[Change detection data]

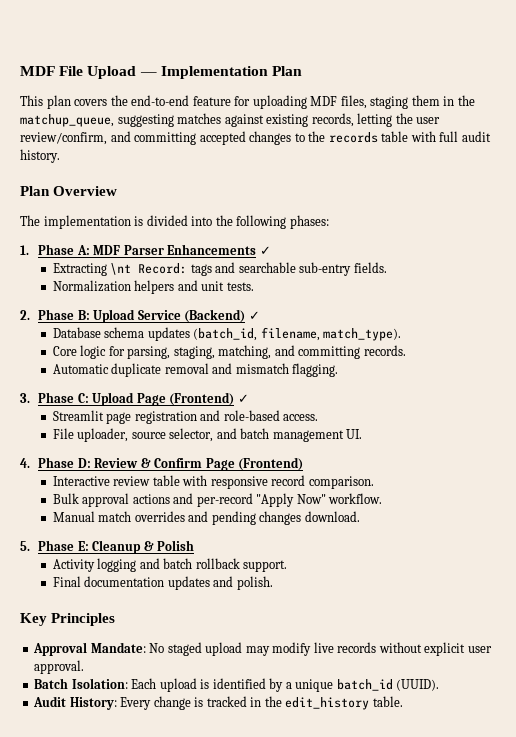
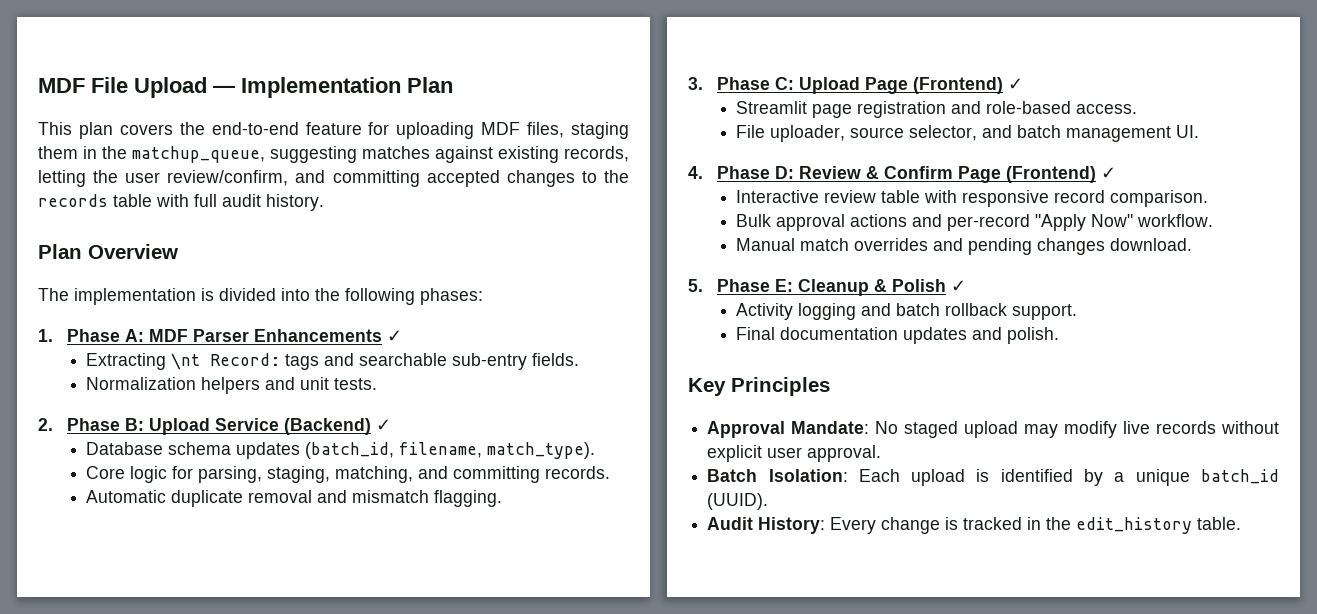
- 4. Phase D: Review & Confirm Page (Frontend)
+ 4. Phase D: Review & Confirm Page (Frontend) ✓
- 5. Phase E: Cleanup & Polish
+ 5. Phase E: Cleanup & Polish ✓

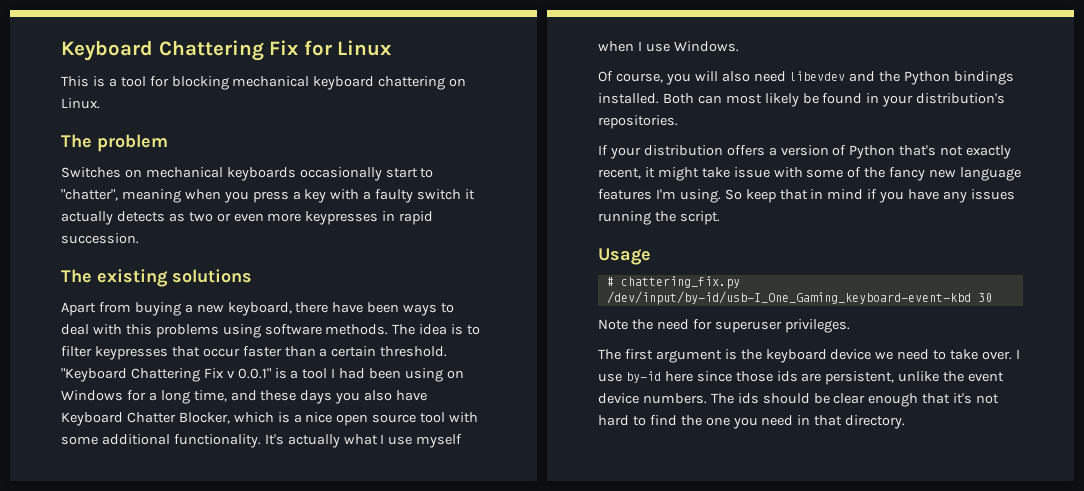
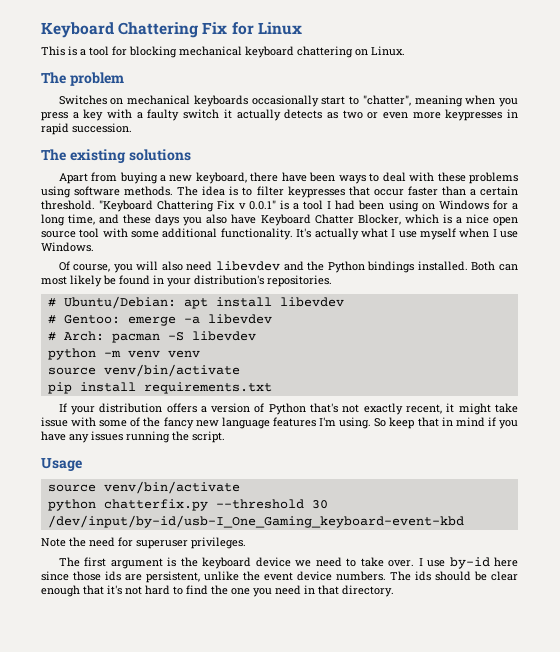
- Apart from buying a new keyboard, there have been ways to deal with this problems using software methods.
+ Apart from buying a new keyboard, there have been ways to deal with these problems using software methods.
+ # Ubuntu/Debian: apt install libevdev
+ # Gentoo: emerge -a libevdev
+ # Arch: pacman -S libevdev
+ python -m venv venv
+ source venv/bin/activate
+ pip install requirements.txt
  Usage
- # chattering_fix.py /dev/input/by-id/usb-I_One_Gaming_keyboard-event-kbd 30
+ source venv/bin/activate
+ python chatterfix.py --threshold 30 /dev/input/by-id/usb-I_One_Gaming_keyboard-event-kbd

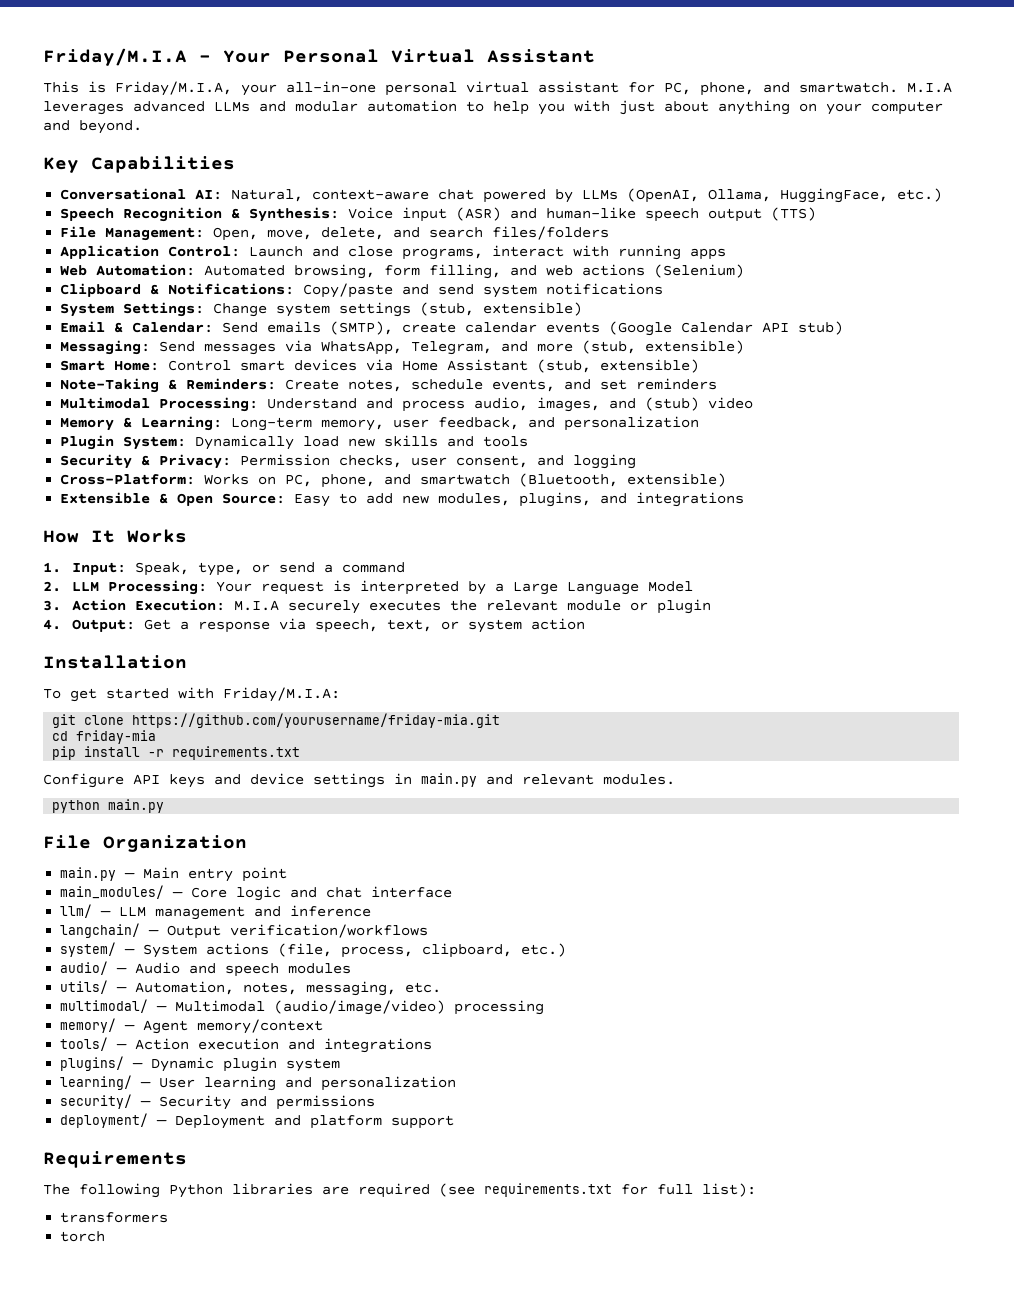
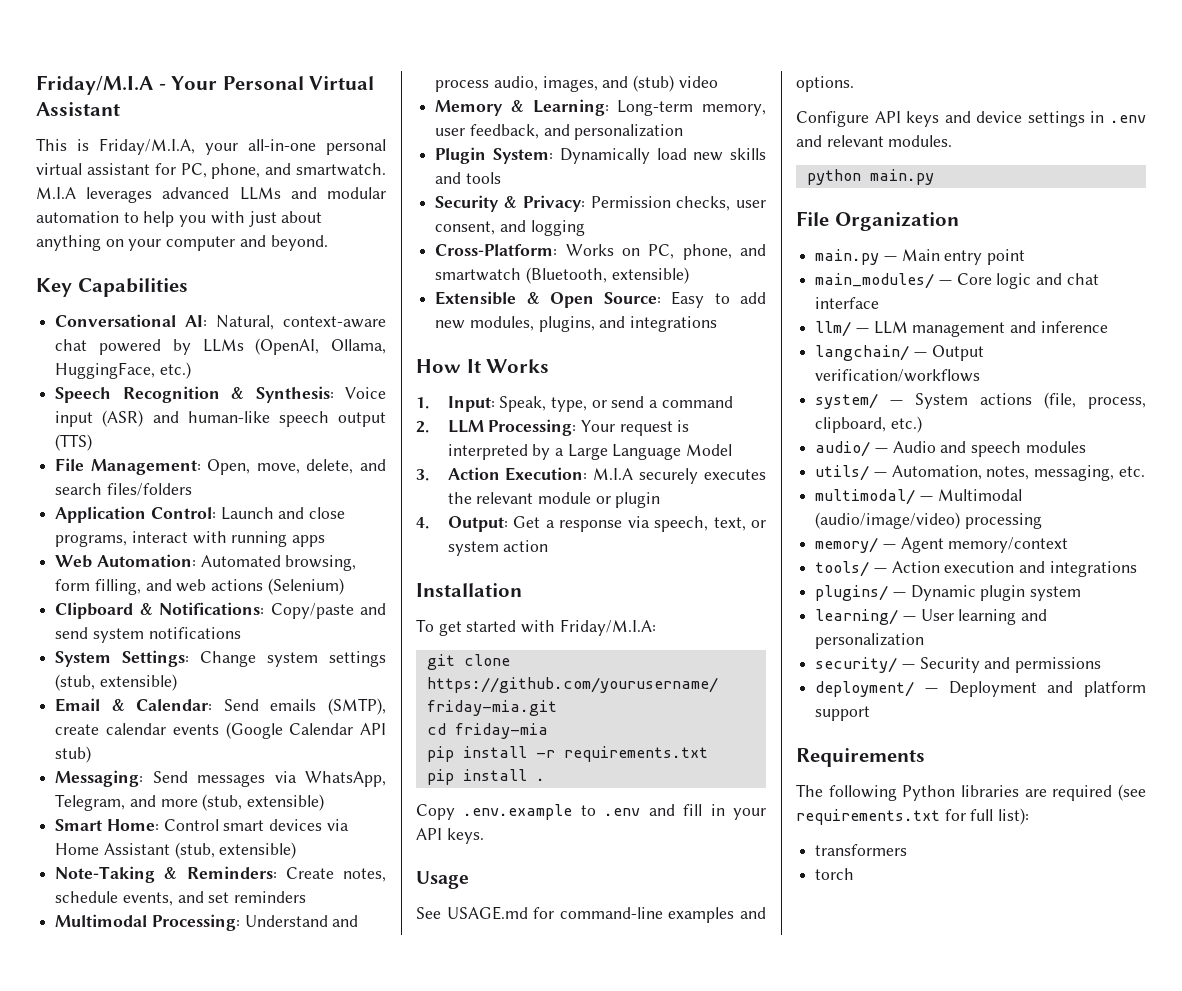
+ pip install .
+ Copy .env.example to .env and fill in your API keys.
+ Usage
+ See USAGE.md for command-line examples and options.
- Configure API keys and device settings in main.py and relevant modules.
+ Configure API keys and device settings in .env and relevant modules.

• [INSTRUCTIONS TO FOLLOW]: State how many lines of the entries contain the word "Configure". Nothing besides the number belongs in the reply.

• [WRITTEN ANSWER]: 2